What to work on:
Transcribe the records from the line containing "- 2016 data correlation0" onward, up to and including the final line, exactly and without anything else.

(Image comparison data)
▬▬▬▬▬▬▬▬▬▬
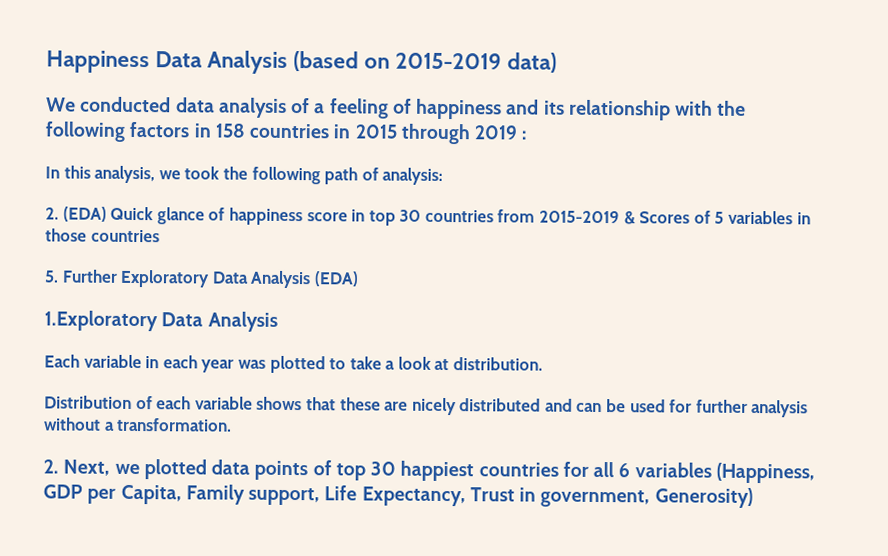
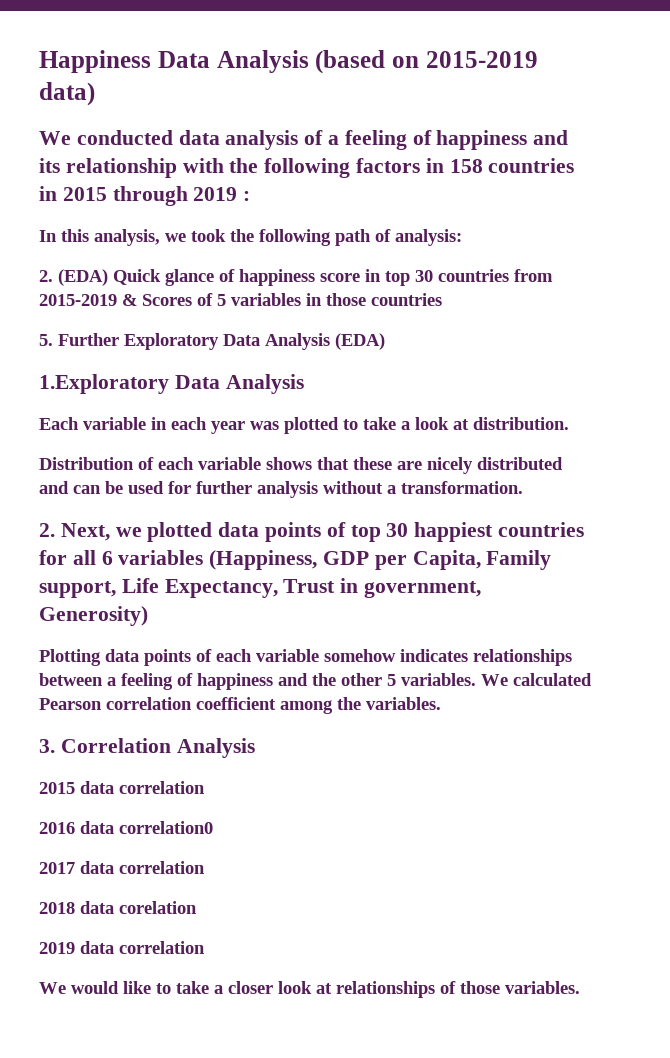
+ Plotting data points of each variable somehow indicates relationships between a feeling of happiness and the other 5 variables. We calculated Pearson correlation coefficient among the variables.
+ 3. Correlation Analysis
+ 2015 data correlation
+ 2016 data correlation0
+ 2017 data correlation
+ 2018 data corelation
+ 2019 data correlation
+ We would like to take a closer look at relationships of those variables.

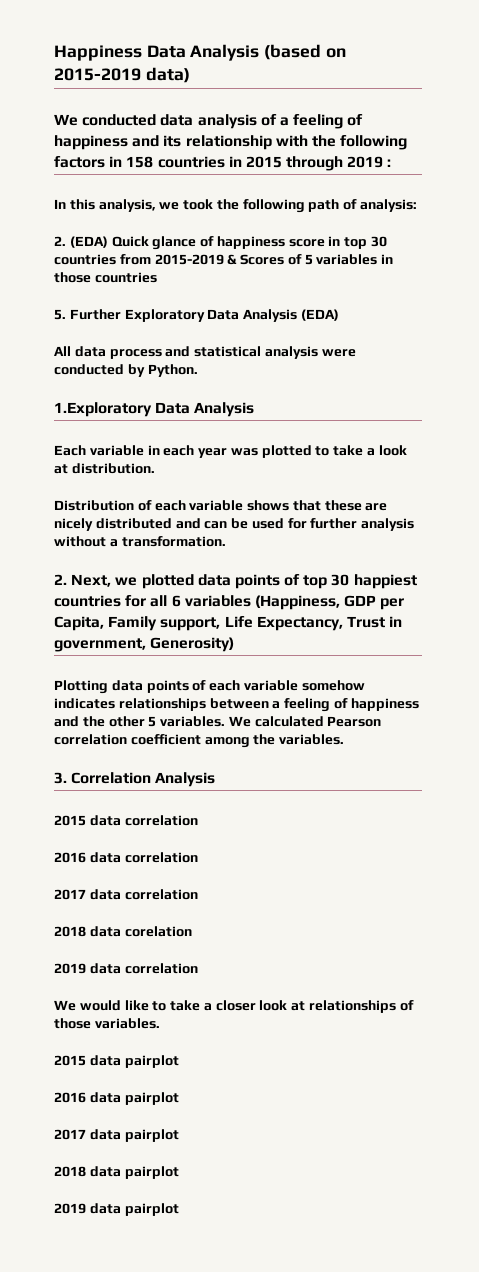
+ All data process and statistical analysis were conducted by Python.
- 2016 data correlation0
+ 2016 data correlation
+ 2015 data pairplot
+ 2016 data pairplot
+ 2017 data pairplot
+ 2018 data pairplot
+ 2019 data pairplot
▬▬▬▬▬▬▬▬▬▬
Response:
- 2016 data correlation0
+ 2016 data correlation
+ 2015 data pairplot
+ 2016 data pairplot
+ 2017 data pairplot
+ 2018 data pairplot
+ 2019 data pairplot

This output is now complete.